Family Trip - Part 2


I decided I would try to act like Amber and go along with the family. I would act like a teenager, and I would do whatever they wanted me to do. I would pretend to be happy and enjoy my vacation. What was there to fear about this family? They were just like me, trying to figure out how to behave in an unfamiliar environment. But deep down, I would be feeling terrified and trapped.

I spent hours looking in the mirror, trying to perfect my act, practicing lines. I was scared that if I made a mistake, the family would find out that I was really not really their daughter, Amber.

I must have looked pretty good, because the family started treating me like their own daughter. I quickly settled into my new role as a teenager. They were welcoming and caring, and I felt like I belonged as much as was possible.

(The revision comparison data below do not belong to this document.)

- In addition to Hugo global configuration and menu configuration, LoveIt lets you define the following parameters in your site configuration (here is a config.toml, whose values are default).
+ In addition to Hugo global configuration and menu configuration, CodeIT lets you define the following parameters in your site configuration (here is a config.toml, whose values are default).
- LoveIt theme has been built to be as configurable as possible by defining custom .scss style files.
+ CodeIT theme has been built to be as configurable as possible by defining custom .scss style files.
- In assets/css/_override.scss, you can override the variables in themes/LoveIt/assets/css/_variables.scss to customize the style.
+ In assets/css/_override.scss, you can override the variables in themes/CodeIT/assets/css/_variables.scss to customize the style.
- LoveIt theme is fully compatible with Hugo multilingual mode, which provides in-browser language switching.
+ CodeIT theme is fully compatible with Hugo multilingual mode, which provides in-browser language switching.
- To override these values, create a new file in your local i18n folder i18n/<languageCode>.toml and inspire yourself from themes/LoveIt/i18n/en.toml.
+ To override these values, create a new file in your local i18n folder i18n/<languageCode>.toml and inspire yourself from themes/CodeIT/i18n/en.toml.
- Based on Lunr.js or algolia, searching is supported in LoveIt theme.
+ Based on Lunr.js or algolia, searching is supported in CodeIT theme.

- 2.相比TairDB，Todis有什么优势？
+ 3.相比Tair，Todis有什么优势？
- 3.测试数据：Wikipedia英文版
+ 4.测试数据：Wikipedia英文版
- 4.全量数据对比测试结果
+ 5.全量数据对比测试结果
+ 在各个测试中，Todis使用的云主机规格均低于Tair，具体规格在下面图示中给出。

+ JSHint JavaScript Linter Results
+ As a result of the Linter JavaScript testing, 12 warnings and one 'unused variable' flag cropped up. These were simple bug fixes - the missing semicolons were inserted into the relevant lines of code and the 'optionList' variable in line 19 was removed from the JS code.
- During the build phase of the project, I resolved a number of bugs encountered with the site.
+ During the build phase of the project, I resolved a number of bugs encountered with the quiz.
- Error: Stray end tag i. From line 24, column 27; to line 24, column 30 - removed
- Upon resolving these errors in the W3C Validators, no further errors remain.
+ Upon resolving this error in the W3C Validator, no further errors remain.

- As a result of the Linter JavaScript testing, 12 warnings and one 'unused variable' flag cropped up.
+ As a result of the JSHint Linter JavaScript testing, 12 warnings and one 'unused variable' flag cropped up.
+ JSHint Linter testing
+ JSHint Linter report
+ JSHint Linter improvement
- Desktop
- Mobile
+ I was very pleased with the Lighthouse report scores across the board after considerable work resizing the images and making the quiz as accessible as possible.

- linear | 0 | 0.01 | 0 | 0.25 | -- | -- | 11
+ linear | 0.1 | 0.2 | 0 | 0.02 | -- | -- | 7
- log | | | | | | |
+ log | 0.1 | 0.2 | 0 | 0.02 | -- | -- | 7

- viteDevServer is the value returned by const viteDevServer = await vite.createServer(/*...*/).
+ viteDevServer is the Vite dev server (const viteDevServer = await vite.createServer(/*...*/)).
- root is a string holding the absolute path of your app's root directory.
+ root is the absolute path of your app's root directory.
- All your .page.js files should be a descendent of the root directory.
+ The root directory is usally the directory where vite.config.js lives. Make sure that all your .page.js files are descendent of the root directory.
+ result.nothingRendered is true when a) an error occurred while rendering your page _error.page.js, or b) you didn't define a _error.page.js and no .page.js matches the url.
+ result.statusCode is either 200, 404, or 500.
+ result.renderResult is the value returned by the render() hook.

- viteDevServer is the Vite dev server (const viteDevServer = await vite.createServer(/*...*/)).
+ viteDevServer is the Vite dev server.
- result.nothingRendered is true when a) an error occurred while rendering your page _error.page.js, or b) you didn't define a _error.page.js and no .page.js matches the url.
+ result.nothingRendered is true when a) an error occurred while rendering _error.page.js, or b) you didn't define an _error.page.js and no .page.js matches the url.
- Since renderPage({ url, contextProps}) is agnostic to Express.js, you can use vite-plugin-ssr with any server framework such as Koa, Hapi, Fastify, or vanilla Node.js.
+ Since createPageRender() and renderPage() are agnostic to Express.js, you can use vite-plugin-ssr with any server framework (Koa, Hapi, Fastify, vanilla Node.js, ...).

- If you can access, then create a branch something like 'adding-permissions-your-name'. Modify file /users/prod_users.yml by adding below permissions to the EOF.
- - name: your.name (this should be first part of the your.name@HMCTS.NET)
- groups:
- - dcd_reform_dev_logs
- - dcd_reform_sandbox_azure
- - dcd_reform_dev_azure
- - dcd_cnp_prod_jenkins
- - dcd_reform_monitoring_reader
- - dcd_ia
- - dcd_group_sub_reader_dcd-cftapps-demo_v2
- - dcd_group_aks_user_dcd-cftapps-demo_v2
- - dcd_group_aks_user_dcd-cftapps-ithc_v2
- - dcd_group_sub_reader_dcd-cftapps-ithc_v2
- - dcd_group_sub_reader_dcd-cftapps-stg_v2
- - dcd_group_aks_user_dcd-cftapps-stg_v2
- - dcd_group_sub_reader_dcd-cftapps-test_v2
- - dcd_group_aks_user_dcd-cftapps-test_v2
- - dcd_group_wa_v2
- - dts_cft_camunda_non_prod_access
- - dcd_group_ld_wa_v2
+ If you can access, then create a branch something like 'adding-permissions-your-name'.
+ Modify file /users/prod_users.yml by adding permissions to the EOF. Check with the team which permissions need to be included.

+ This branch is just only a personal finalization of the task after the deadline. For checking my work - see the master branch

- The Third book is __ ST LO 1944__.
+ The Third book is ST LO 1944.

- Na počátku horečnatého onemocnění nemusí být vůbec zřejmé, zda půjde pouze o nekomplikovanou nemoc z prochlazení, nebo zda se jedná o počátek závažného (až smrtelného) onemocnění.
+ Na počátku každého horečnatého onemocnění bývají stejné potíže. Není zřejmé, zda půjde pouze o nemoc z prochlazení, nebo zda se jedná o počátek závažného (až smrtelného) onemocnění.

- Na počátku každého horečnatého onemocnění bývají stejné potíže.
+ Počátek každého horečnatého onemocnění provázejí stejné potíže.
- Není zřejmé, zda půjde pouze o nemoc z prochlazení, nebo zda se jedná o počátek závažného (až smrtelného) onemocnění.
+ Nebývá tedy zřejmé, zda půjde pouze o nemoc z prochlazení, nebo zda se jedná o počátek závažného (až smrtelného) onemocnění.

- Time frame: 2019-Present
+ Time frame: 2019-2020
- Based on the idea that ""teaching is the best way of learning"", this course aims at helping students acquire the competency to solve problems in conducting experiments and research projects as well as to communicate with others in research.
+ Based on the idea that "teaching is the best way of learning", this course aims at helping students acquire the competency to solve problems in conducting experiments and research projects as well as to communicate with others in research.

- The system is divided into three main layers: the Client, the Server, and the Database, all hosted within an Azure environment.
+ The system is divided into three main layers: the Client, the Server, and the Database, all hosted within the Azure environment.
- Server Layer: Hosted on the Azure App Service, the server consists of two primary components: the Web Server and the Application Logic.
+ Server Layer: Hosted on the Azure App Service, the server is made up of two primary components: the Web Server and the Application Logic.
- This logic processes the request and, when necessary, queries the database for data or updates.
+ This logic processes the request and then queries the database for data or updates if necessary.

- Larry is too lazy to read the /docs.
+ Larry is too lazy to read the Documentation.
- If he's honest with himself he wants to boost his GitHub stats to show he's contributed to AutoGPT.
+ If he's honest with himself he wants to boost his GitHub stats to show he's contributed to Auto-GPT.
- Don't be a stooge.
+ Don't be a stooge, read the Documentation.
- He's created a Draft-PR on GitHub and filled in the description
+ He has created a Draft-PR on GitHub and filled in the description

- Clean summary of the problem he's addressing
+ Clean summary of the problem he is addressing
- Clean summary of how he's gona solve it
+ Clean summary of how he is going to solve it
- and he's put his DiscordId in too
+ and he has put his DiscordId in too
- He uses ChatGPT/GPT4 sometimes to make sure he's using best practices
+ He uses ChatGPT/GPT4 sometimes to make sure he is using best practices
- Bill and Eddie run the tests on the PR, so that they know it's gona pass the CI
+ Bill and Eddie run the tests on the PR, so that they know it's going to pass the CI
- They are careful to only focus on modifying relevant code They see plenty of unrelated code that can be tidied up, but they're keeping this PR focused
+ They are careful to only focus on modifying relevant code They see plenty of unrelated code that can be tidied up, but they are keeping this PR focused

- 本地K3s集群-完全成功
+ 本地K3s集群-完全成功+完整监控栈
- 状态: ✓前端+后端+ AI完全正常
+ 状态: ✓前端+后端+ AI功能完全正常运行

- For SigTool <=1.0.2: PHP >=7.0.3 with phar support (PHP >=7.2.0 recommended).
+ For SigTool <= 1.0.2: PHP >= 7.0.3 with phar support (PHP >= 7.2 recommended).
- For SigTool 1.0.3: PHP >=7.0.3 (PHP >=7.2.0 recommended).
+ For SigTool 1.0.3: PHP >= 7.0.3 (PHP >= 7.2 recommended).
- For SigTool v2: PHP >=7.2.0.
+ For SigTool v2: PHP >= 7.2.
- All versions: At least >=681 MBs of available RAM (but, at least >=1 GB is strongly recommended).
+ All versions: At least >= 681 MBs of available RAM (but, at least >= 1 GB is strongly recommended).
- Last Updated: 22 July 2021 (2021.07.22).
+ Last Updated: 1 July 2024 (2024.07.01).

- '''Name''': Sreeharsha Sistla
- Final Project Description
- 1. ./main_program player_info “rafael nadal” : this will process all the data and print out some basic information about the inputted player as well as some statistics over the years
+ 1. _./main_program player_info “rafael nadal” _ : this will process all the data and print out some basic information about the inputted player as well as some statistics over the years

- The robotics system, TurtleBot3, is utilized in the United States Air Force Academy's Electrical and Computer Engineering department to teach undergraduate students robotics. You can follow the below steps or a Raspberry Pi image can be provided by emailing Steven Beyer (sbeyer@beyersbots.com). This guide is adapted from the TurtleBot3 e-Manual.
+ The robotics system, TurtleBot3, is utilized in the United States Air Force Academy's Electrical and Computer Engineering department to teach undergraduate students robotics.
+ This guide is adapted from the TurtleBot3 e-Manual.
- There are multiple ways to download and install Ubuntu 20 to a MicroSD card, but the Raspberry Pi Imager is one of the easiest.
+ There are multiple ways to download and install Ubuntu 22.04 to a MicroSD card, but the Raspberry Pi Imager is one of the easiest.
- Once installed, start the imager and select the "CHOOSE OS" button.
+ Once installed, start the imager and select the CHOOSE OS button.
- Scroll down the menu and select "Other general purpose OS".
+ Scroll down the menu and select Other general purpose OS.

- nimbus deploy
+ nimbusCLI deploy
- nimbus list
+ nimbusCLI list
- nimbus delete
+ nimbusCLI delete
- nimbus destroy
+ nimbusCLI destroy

Occasionally, someone in the family would make a reference to my original body, and I would tense up in fear that they would realize that I was not really their daughter. But they always seemed to miss the subtle clues that I was not really Amber, and they continued to treat me like their own daughter.

Eventually, I started to see my situation as a blessing in disguise. If no one else knew who I really was, and if for all intents and purposes I appeared to be a teenage girl, I could act like a stereotypical young woman and enjoy this new body.

A feminine face looked back at me when I gazed upon the mirror, and a soft figure filled out my clothing. A reflection of a young, teenage girl stared back at me when I gazed upon the mirror. She had large eyes and full lips, with raised cheekbones that framed her face like a picture frame around a delicate portrait. Her hair was long and brown, and fell in tresses over her shoulders. The features were my own but distorted.

My fingertips grazed the soft skin of my neck, trailing down to my chest. Cupping my supple breasts in the palms of my hands, I felt their weight and shape. A smile bloomed on my lips as I reveled in the sensation, savoring the curves and valleys that made up my femininity. The fabric of my shirt shifted under my touch, soft and warm against my skin. Every inch of me seemed alive and vibrant, pulsing with a newfound sensuality that was impossible to ignore.

Who was I kidding? This was my body for now! I could do whatever I wanted with it. My wife doesn't have to know.

I could be promiscuous. I was female. I could have sex with men.

I learned that the girl whose body I was in had a boyfriend. I wondered how that felt for her, to be a young teenage girl in love. Then I imagined myself as the teenage girl I had become.

I looked closely at a photo of her and her boyfriend kissing. I touched my lips, wondering what that felt like for her. What did she find attractive about him, I wondered?

His smile, maybe? His eyes? Or did she maybe appreciate the way his body fit against hers?

So, I kissed the photo of the girl and her boyfriend, and I felt a thrill of pleasure. I was no longer a 52-year-old man. I was the teenage girl from the picture, and I was in love.

I felt a stirring inside of me. I was different now, after all. I was a teenage girl, and I could love whoever I wanted.

My eyes lingered on his lips, wondering what it would be like to kiss him. I imagined my fingers brushing over the line of his jaw and feeling the soft whorls of hair behind his ear. My mind tickled a touch across my nipples and down my stomach. Without thinking, I touched myself…the way I would imagine he would touch me.